The Polish language, the last time I checked, was not in danger of extinction anytime soon. So that is why I wouldn’t think there to be any great impetus from Polish people to pursue similar legislative rights in Ireland for their language. I don’t know about you, but I think that is a pretty logical view to have.

Certainly, if there was an attempt, to wipe Poland, its people and culture off the face of the earth, save for the last remaining Poles living in Ireland, then Im sure that would change. I would certainly support such a campaign.

And for your information, here is some detail of how the Russians tried to do exactly that.

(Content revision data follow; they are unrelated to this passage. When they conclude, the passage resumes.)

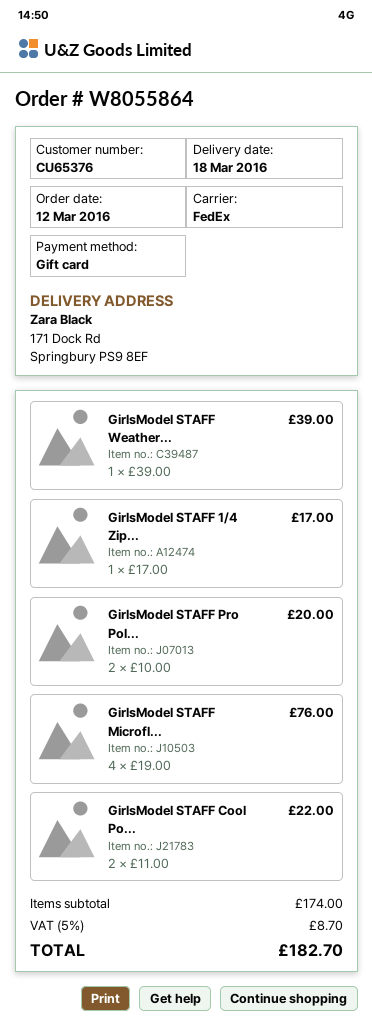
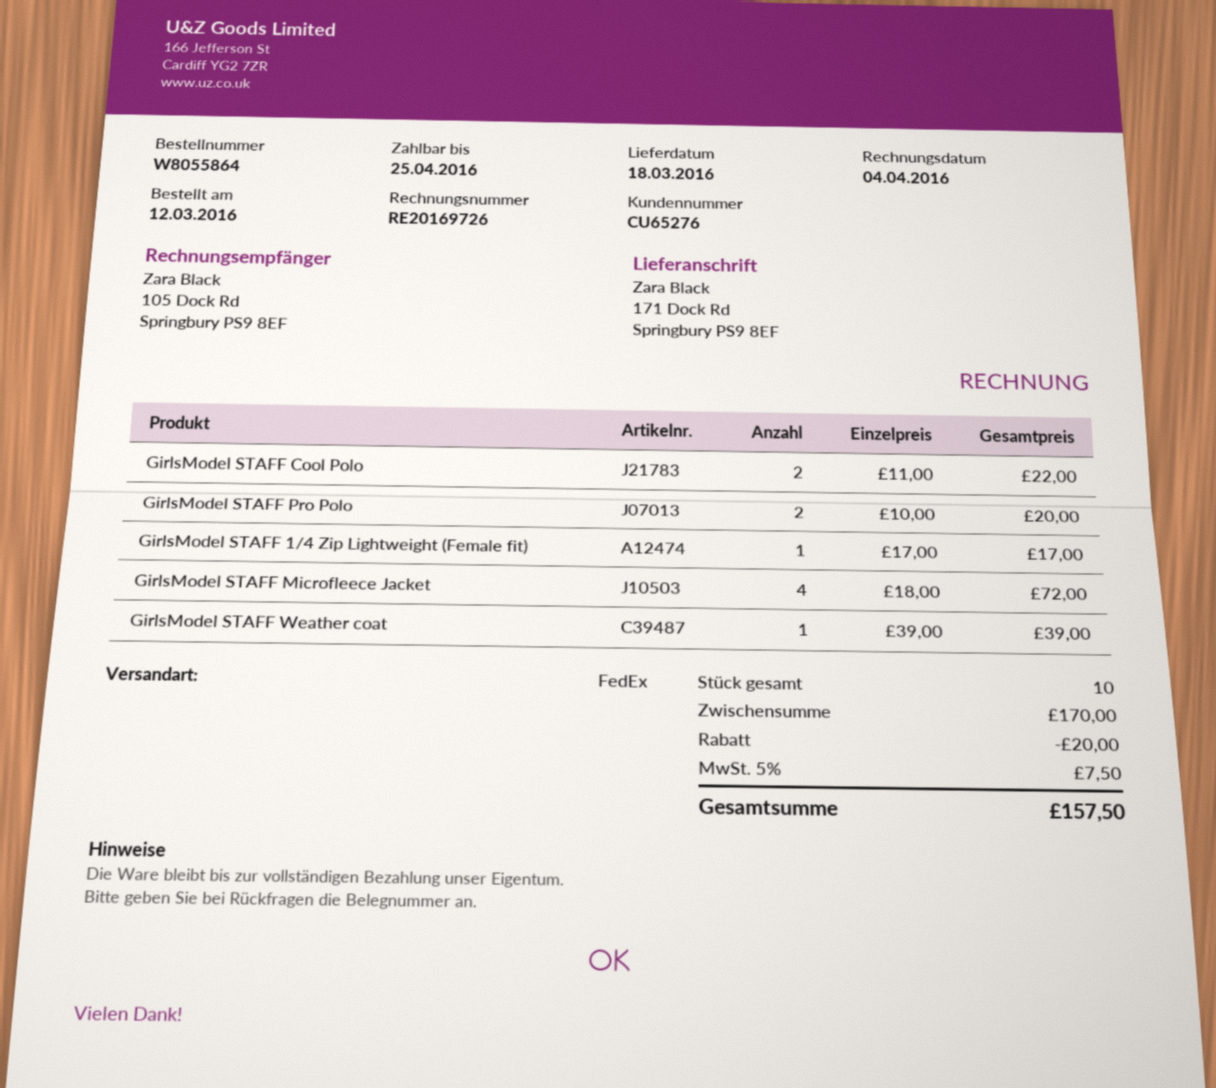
customer number: CU65376 -> CU65276
GirlsModel STAFF Microfl...: 4 x 19.00 = 76.00 -> 4 x 18.00 = 72.00
subtotal: 174.00 -> 170.00
discount: none -> 20.00
tax: 5% = 8.70 -> 5% = 7.50
total: 182.70 -> 157.50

https://en.wikipedia.org/wiki/Russification#Poland_and_Lithuania



Duke of Marmalade said:


> Look, I understand the obsession down here with promoting the Irish language. It has a slight linkage to anti British sentiment but it is not really maliciously targeted at any section of the Southern populace.



Yes, there are those who use it as a banner, or cover to express their identity and who can only speak a few words at best. But that is not any reason to deny those native speakers, or those fluent speakers who wish to genuinely promote and support the Irish language in its own right.



Duke of Marmalade said:


> In the NI however the Irish thing has nothing to do with protecting the "rights" of 1,500 folk who use it as their first language but is all about rubbing the noses of one community in the manure, showing them who won the war. Just as the Flags thing has nothing to do with paying homage to Her Majesty but all to do with rubbing the noses of the other community in the manure, showing them that they didn't win the war.




That is your view, and I accept that there are those who use the Irish language as a cloak for more nefarious means. But again, it is no excuse to deny those who genuinely support the language and who have lobbied successfully to have legislative protections put in place.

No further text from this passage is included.